Countering the “Open and Obviousand “Not Inherently Dangerous” Arguments

If the victim of a slip or trip and fall accident is unable to identify the cause of the fall, then the general rule applied by virtually all attorneys is that there is no viable case.  It is ultimately not sustainable  to attempt  to  hold another party responsible  for one’s injury if the cause, attributable to that alleged  responsible party, is only based  on speculation.

Experienced Personal Injury Attorneys, however, will not be quick to dismiss the possibility of a lawsuit based on the first hint of an “unknown cause”.  Truth be told, what may well not be evident to the layman that was injured, may be self-evident to a more experienced eye or to an expert.  A most obvious example may be the absence of a handrail which, to the average person, may not amount to an obvious defect.  Nevertheless, the absence of a handrail could well be the basis for a successful lawsuit.

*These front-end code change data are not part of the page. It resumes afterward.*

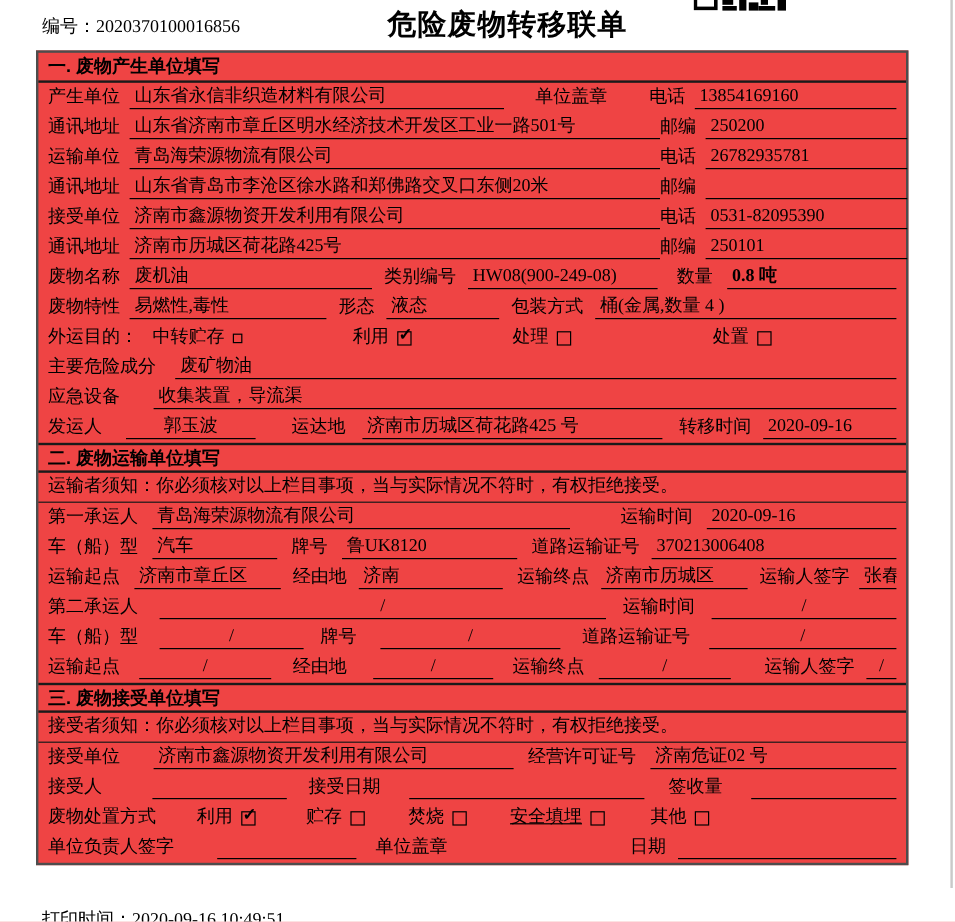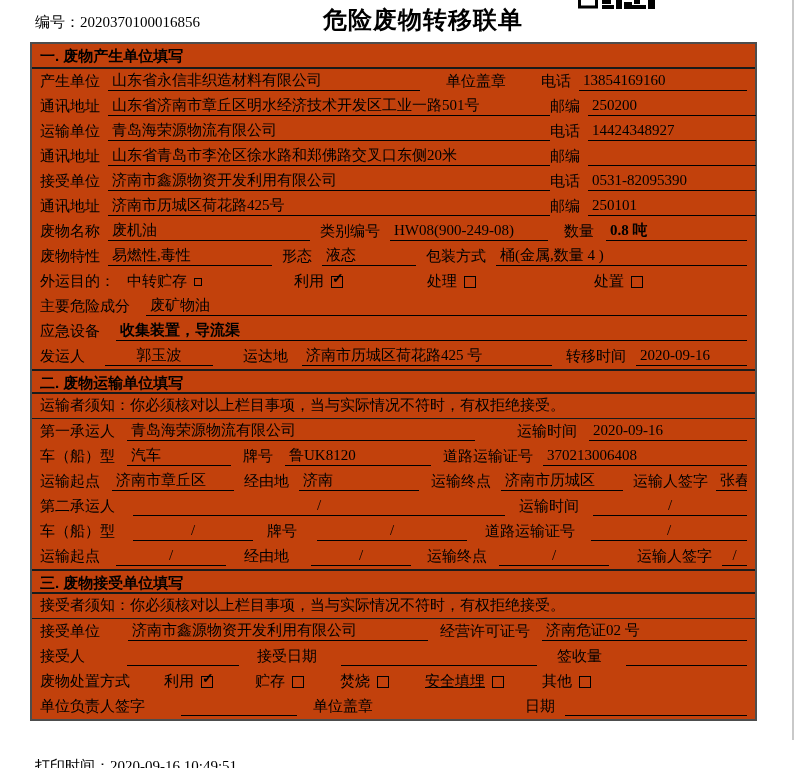--- a/index.html
+++ b/index.html
@@ -8,21 +8,21 @@
 
   .page { position:relative; width:796px; height:740px; background:#fff; }
   .page-edge { position:absolute; top:0; bottom:0; right:2px; width:2px; background:#c9c9c9; }
 
   .doc-header { position:relative; height:42px; }
   .serial { position:absolute; left:35px; top:13px; font-size:15px; }
   .doc-title { position:absolute; left:90px; right:40px; top:4px; text-align:center;
                font-size:24px; font-weight:bold; font-family:"Liberation Sans","DejaVu Sans",sans-serif; letter-spacing:1px; }
   .qr-fragment { position:absolute; left:578px; top:0; width:82px; height:9px; }
 
-  .form-table { position:absolute; left:30px; top:42px; width:727px; border:2px solid #4d4d4d; background:#c2410c; }
+  .form-table { position:absolute; left:30px; top:42px; width:727px; border:2px solid #4d4d4d; background:#ef4444; }
 
   .sec-header { height:25px; line-height:23px; padding:0 8px; font-weight:bold; font-size:15px;
                 border-bottom:2px solid #1a1a1a; font-family:"Liberation Sans","DejaVu Sans",sans-serif; }
   .sec-header.mid { border-top:2px solid #1a1a1a; }
 
   .row { display:flex; align-items:flex-end; height:25px; padding:0 8px 3px 8px; font-size:15px; white-space:nowrap; }
   .row.notice-row { border-bottom:1.5px solid #1a1a1a; }
   .lbl { line-height:19px; flex:0 0 auto; }
   .ul  { line-height:19px; border-bottom:1px solid #000; padding:0 4px; flex:0 0 auto;
          overflow:hidden; min-height:20px; }
@@ -78,21 +78,21 @@
         <span class="lbl">邮编</span>
         <span class="ul" style="width:168px;margin-left:8px;">250200</span>
       </span>
     </div>
 
     <div class="row">
       <span class="lbl">运输单位</span>
       <span class="ul" style="width:442px;margin-left:8px;">青岛海荣源物流有限公司</span>
       <span class="grp">
         <span class="lbl">电话</span>
-        <span class="ul" style="width:168px;margin-left:8px;">14424348927</span>
+        <span class="ul" style="width:168px;margin-left:8px;">26782935781</span>
       </span>
     </div>
 
     <div class="row">
       <span class="lbl">通讯地址</span>
       <span class="ul" style="width:442px;margin-left:8px;">山东省青岛市李沧区徐水路和郑佛路交叉口东侧20米</span>
       <span class="grp">
         <span class="lbl">邮编</span>
         <span class="ul" style="width:168px;margin-left:8px;"></span>
       </span>
@@ -147,21 +147,21 @@
     </div>
 
     <div class="row">
       <span class="lbl">主要危险成分</span>
       <span class="ul fill" style="margin-left:16px;">废矿物油</span>
     </div>
 
 
     <div class="row">
       <span class="lbl">应急设备</span>
-      <span class="ul fill" style="margin-left:16px;font-weight:bold;">收集装置，导流渠</span>
+      <span class="ul fill" style="margin-left:28px;">收集装置，导流渠</span>
     </div>
 
     <div class="row">
       <span class="lbl">发运人</span>
       <span class="ul ctr" style="width:108px;margin-left:20px;">郭玉波</span>
       <span class="lbl" style="margin-left:30px;">运达地</span>
       <span class="ul" style="width:250px;margin-left:14px;">济南市历城区荷花路425 号</span>
       <span class="lbl" style="margin-left:14px;">转移时间</span>
       <span class="ul fill" style="margin-left:10px;">2020-09-16</span>
     </div>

The apparent absence of a cause of an accident is common in “single step” cases.  A person falls down a  single step.  The  potential defendant argues the absence of liability both  because the step  was “open and obvious” and certainly “not inherently dangerous”.    Both of  these  positions are traditional grounds  for granting defendants “summary judgment” (dismissal) of lawsuits.  The presence of “warning signs”, advising passers-by of dangerous conditions, adds  substance  to  such  defense  positions.

It is up to the Plaintiff’s team, the attorney backed by an expert, to direct the court’s attention to any existing defect – such as lack of handrails, a dangerous  slope, a riser that violates the building code, a cracked or defective lip, etc. that would resurrect  a potentially moribund lawsuit.  What the seasoned Personal Injury Attorney will do is anticipate arguments the defense will interject, and prepare the appropriate groundwork in  both  paperwork and deposition testimony, to give support  to countering those defense positions.